## [Dataset entries]
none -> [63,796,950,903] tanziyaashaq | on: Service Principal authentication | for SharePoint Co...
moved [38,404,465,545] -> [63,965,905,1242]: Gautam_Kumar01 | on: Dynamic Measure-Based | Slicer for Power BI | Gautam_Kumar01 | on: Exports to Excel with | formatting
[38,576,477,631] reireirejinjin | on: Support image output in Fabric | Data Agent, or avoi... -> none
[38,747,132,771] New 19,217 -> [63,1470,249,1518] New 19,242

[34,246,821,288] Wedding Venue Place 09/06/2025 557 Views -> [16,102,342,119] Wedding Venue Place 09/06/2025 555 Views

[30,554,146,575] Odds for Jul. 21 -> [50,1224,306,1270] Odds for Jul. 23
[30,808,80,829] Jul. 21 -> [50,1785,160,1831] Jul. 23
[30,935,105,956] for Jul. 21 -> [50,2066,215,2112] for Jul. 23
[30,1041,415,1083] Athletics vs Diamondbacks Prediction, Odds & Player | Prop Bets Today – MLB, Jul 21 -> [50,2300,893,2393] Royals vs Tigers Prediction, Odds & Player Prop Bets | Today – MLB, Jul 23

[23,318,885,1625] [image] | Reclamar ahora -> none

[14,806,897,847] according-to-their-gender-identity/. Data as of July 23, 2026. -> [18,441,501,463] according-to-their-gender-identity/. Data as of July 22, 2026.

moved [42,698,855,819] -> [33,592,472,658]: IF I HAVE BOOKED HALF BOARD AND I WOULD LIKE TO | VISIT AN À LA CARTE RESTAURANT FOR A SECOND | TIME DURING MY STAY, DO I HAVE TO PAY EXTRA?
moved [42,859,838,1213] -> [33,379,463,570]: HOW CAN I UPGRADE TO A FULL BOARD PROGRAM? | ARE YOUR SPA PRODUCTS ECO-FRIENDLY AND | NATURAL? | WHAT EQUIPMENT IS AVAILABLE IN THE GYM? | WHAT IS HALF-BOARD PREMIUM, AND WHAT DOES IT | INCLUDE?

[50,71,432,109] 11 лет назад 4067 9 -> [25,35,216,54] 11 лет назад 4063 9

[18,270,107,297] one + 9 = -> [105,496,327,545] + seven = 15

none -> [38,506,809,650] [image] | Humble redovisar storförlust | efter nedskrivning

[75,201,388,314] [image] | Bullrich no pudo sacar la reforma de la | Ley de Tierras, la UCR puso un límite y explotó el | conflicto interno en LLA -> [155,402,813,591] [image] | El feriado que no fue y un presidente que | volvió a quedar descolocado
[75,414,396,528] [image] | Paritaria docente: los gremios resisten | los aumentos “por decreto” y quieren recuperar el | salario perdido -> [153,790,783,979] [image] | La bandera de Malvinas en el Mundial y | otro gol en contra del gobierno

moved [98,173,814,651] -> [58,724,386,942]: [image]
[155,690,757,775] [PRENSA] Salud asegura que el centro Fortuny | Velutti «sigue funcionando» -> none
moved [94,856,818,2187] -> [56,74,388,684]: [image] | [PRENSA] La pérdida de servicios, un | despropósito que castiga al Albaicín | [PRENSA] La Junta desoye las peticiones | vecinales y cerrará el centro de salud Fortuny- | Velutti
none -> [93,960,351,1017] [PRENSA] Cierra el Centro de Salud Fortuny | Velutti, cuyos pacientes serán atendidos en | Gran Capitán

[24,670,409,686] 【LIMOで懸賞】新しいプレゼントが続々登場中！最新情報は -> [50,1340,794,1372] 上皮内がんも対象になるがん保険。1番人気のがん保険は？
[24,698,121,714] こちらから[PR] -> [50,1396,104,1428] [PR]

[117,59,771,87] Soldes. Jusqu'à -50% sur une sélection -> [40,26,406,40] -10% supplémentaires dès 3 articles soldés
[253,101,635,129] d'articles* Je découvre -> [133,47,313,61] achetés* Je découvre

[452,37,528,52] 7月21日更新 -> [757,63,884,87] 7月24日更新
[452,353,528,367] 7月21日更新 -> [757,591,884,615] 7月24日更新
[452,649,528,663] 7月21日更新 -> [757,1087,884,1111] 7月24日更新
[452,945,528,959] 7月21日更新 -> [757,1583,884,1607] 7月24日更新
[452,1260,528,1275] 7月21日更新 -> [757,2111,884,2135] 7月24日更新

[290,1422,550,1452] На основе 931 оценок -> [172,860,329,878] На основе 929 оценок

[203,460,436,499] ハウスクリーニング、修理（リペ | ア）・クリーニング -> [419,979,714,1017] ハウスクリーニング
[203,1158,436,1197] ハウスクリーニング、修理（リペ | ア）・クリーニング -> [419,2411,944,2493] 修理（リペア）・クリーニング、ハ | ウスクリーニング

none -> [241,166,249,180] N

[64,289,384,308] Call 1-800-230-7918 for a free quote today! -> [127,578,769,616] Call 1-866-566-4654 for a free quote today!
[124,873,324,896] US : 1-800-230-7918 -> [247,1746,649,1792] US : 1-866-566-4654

## [About this task]
In the entries above, some lines may contain the string "articles"; report how many, without additional comment.

## [Solution]
2